People engage with stories not with facts and features. A good product story ties together what your product does with why your product matters. At a basic level your story should help the user figure out - How will your product make them become more of who they want to be? What change can they expect after they have used the product?


Makes a (undesirable) task easier


If you are building a product that makes any task easier, faster, more efficient ( especially an undesirable task like calling up a restaurant to book a table, calling up a taxi operator to book a taxi etc) then there is a high probability that your are building a good product. But as a product manager you have to figure out if that task is undesirable for a big % of the population or not and that will help you figure out the market size for the product. Additionally it should not be a one off task but something users need to do with some frequency. Don't waste time in brainstorming features, the technology you will be using etc. before you are certain that what you are building is what people ( or some % of the population) needs. Both technology and design can be used to make the product better.
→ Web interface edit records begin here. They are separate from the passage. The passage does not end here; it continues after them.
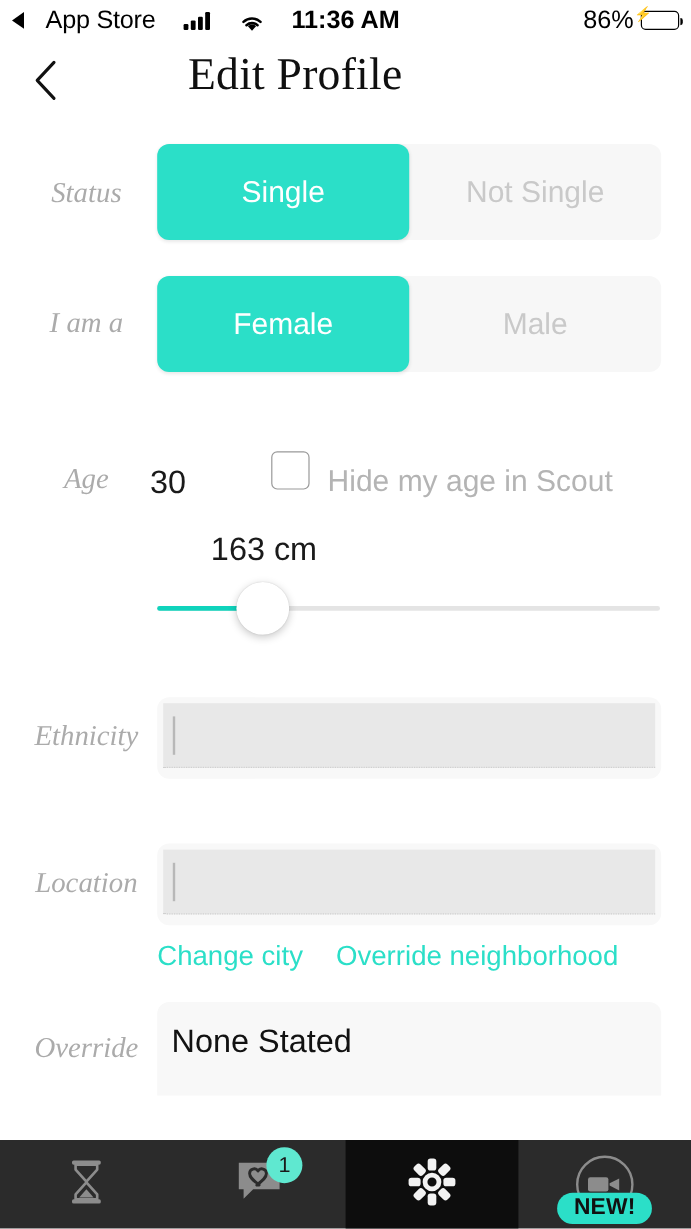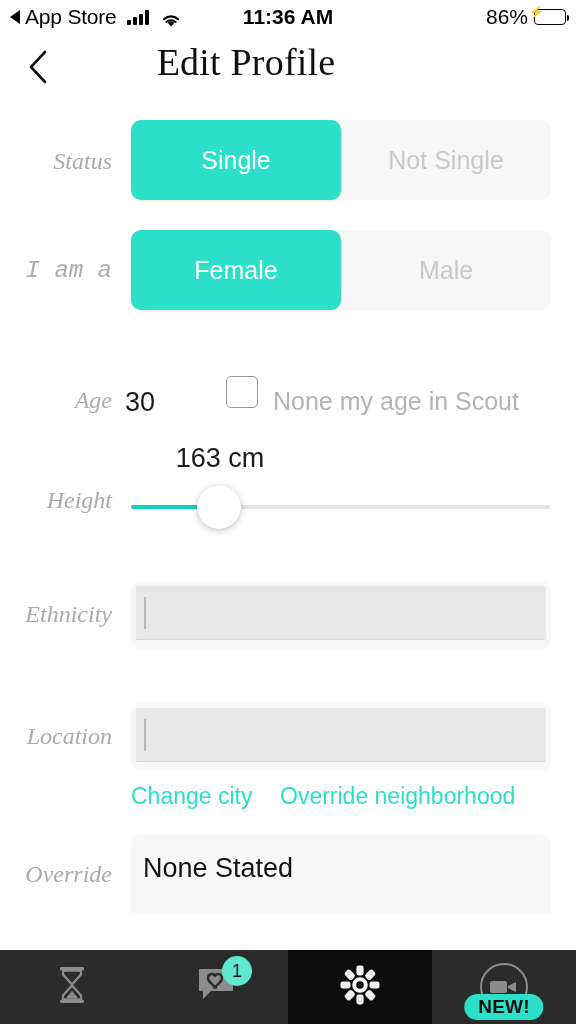--- a/index.html
+++ b/index.html
@@ -24,7 +24,7 @@
     font-size: 21px; font-weight: bold; color: #000;
     padding: 0 10px;
   }
-  .sb-left { display: flex; align-items: center; gap: 4px; }
+  .sb-left { display: flex; align-items: center; gap: 17px; }
   .sb-back-tri {
     width: 0; height: 0;
     border-top: 7px solid transparent;

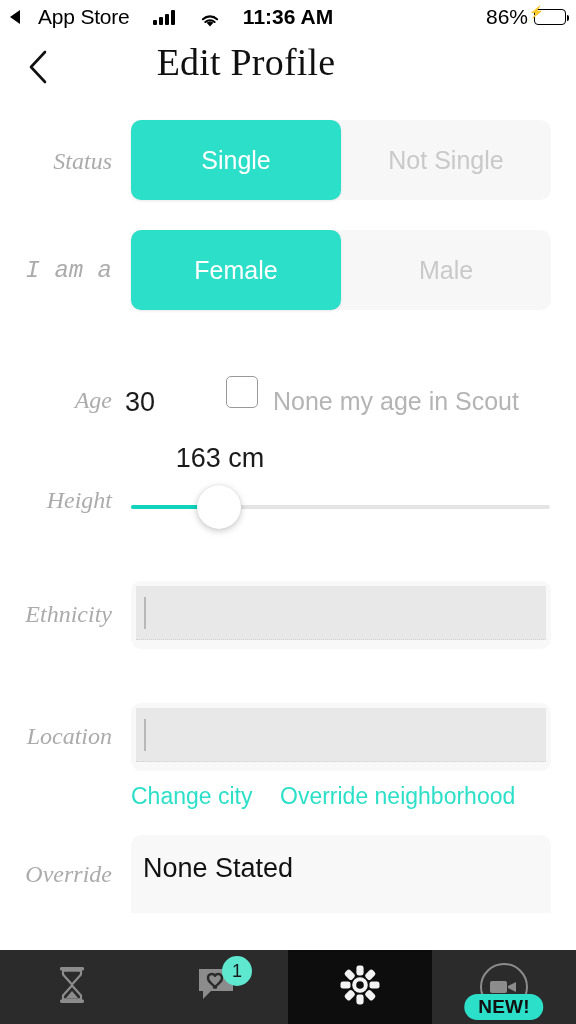--- a/index.html
+++ b/index.html
@@ -96,9 +96,9 @@
     font-style: italic;
     font-size: 24px;
     color: #ABABAB;
-    text-align: right;
+    text-align: center;
     position: absolute;
-    left: 0; width: 112px;
+    left: 16px; width: 112px;
   }
 
   

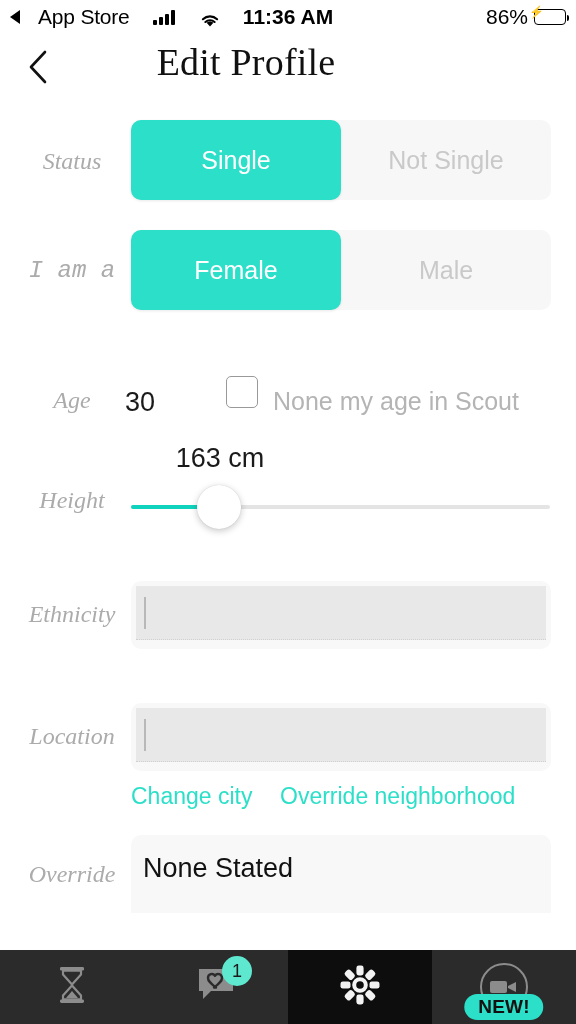--- a/index.html
+++ b/index.html
@@ -280,7 +280,7 @@
     </div>
 
     <div class="row" style="height:125px;">
-      <div class="label" style="top:45px;font-family:Liberation Mono, monospace;">I am a</div>
+      <div class="label" style="top:45px;">I am a</div>
       <div class="segmented" style="top:18px;">
         <div class="seg active">Female</div>
         <div class="seg">Male</div>

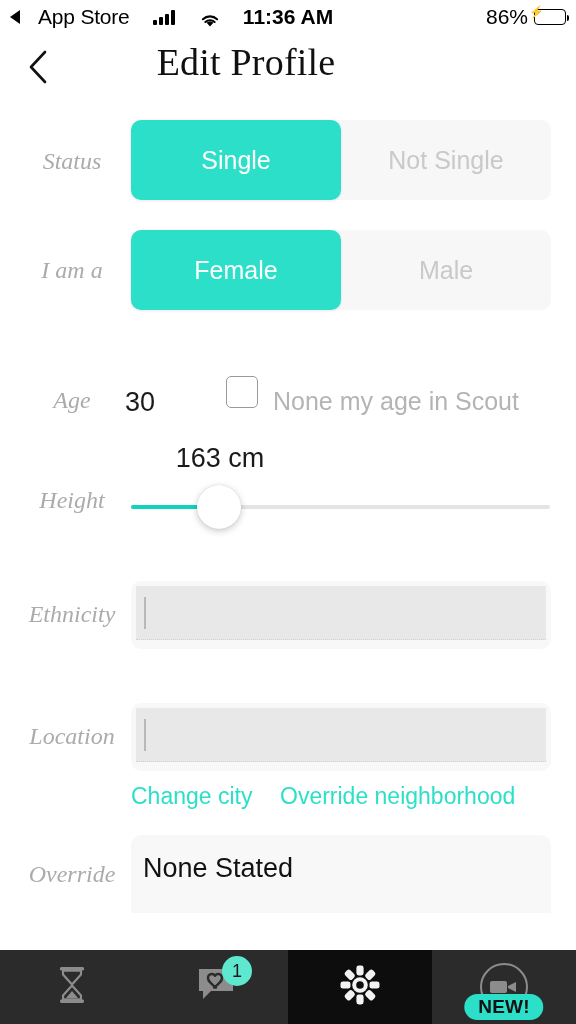--- a/index.html
+++ b/index.html
@@ -292,7 +292,7 @@
       <div style="position:absolute; top:50px; left:0; width:576px; height:34px;">
         <div class="age-value">30</div>
         <div class="checkbox"></div>
-        <div class="check-label">None my age in Scout</div>
+        <div class="check-label">Hide my age in Scout</div>
       </div>
     </div>
 

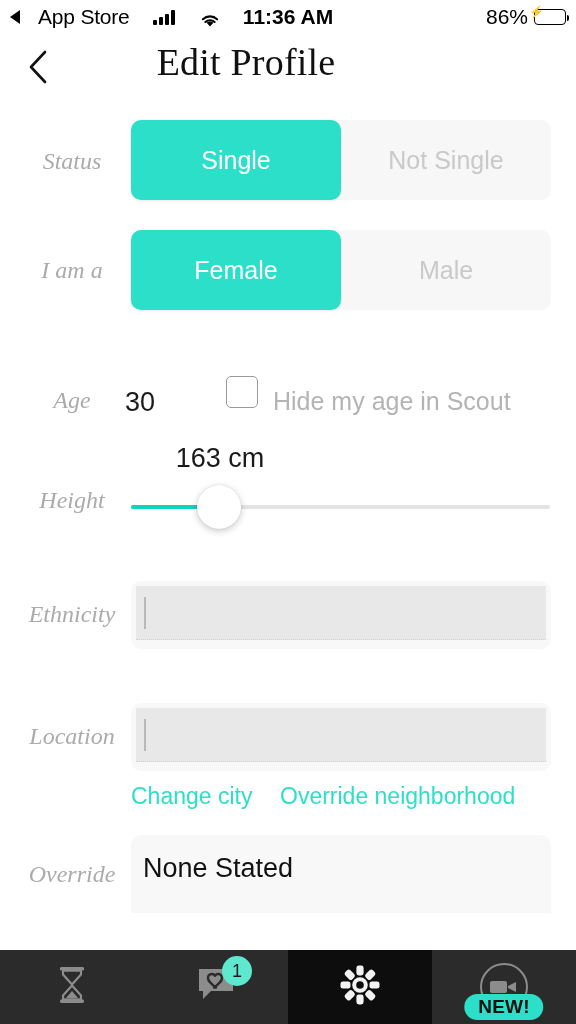--- a/index.html
+++ b/index.html
@@ -298,7 +298,6 @@
 
     <div class="row" style="height:140px;">
       <div class="slider-value" style="top:18px;">163 cm</div>
-      <div class="label" style="top:62px;">Height</div>
       <div class="slider-wrap" style="top:59px;">
         <div class="track"></div>
         <div class="track-fill" style="width: 87.99px;"></div>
In some rare lucky instances the users might use your product for a task which you never intended - a product which was designed by an architecture teacher to illustrate spatial relationships in 3D to his students became the biggest selling toy of all time



Has aesthetic appeal


Products with aesthetic appeal end up evoking positive feeling in the hearts of the users and create an emotional resonance. Apple products are an obvious example right down to the product packaging and their appeal is universal.


An aesthetically designed product works on multiple senses that add to its feedback and ultimate value. Good products feel good. Good product design goes beyond the eye.


But a word of caution, what may be considered aesthetically appealing in one part of the world may not be the considered so somewhere else. I remember a time when I was trying to launch a search ad product for Yahoo in multiple markets. This product automatically added a "relevant" image to a text search ad. But of relevancy based on pattern matching etc. is never 100%. When we tested this in US and Western Europe we saw no real uplift in monetisation and customers didn't like the "messy" look it gave the page. But the same product showed an approximate 5% uplift in ad clicks in Taiwan. Yes the page wasn't as "aesthetically" appealing to me with this product but customers in that market loved it. When we did research it showed that customers there liked an ad even with an irrelevant image a lot more than an ad with no image. My personal hypothesis is that markets where the language is a lot more "pictorial" - Mandarin, Japanese etc. require a very different design sensibility and the same design that works in the western world may not always translate. Check out the design of most popular websites / portals in Taiwan, China etc and see for yourself how they differ from what you are normally used to.




Makes the user's life better


While everyone agrees a great product makes the user's life better but I am conflicted about this. The conflict is on what we define as "better". A product which becomes a part of user's daily routine and makes them highly engaged users , is it necessarily improving their life?


Maybe we can redefine this as a product which becomes an indelible part of the user's life. Too many products claim to make the world a better place, but in most cases it makes the world a better place for either creators of that product or advertisers as these products have massive engagement metrics.


So while designing a product think of how it actually benefits the user and don't just focus on "nudges" which increase engagement but leave the user worse off eventually.


Between 1987 and 1997 — the height of the Walkman's popularity — the number of people who said they walked for exercise increased by 30%. Now can this be considered an outcome which made people's lives better?